═══ RAW DATA ═══

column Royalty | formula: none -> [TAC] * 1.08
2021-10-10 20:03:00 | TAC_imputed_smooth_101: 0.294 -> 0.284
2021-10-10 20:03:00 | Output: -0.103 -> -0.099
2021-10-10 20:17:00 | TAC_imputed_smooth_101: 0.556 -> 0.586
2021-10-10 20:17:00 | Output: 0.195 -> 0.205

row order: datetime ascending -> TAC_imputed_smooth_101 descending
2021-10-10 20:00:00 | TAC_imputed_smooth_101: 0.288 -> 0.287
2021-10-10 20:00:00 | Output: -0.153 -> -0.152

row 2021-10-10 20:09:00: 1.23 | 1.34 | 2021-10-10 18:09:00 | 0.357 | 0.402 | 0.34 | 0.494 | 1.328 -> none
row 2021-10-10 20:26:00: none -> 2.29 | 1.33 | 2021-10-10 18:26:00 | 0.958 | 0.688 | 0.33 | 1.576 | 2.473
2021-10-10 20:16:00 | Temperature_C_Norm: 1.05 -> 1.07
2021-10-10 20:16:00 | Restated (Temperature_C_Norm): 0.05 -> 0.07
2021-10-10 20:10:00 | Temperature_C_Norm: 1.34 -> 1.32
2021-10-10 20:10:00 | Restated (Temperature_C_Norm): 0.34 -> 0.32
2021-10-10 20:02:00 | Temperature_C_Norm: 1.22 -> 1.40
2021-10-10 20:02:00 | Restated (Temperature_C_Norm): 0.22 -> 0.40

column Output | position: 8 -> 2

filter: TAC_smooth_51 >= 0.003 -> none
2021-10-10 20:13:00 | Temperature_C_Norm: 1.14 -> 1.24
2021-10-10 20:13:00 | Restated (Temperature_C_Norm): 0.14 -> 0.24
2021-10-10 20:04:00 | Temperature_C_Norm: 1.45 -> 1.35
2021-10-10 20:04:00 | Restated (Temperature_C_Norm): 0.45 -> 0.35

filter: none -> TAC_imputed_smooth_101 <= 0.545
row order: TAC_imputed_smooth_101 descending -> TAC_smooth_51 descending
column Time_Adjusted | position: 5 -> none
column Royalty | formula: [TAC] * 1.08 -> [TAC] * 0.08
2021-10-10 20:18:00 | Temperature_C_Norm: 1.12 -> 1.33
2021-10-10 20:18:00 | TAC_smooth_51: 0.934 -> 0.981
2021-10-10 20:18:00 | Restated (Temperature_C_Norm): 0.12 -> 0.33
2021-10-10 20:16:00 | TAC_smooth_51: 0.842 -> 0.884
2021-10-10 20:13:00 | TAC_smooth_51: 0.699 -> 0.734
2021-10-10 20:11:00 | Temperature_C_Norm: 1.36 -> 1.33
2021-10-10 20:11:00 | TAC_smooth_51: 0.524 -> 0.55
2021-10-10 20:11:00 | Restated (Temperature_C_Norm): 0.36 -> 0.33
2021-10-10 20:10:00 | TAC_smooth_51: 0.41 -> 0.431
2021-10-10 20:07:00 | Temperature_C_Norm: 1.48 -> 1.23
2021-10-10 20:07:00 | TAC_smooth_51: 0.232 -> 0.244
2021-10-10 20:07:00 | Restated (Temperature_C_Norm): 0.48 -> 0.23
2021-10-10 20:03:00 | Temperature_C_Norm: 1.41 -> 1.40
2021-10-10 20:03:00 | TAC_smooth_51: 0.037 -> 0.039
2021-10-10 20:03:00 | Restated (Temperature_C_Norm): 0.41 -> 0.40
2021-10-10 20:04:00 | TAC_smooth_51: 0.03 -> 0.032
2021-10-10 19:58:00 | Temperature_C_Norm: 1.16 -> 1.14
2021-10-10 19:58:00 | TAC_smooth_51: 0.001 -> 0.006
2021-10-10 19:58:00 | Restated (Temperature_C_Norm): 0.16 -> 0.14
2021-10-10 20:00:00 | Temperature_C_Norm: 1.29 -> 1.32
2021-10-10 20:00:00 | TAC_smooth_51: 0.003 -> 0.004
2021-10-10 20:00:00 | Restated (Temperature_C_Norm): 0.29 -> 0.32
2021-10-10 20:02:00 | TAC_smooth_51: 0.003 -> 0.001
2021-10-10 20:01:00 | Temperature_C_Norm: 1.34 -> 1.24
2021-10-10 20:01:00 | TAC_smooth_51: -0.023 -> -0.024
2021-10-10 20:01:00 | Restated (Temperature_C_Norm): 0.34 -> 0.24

═══

YOUR TASK: All lines in the listing above between the line with "2021-10-10 20:11:00 | Temperature_C_Norm: 1.36" and the line with "2021-10-10 20:07:00 | Temperature_C_Norm: 1.48", inclusive, should be set down exactly, and no line outside that range.

EXPECTED ANSWER:
2021-10-10 20:11:00 | Temperature_C_Norm: 1.36 -> 1.33
2021-10-10 20:11:00 | TAC_smooth_51: 0.524 -> 0.55
2021-10-10 20:11:00 | Restated (Temperature_C_Norm): 0.36 -> 0.33
2021-10-10 20:10:00 | TAC_smooth_51: 0.41 -> 0.431
2021-10-10 20:07:00 | Temperature_C_Norm: 1.48 -> 1.23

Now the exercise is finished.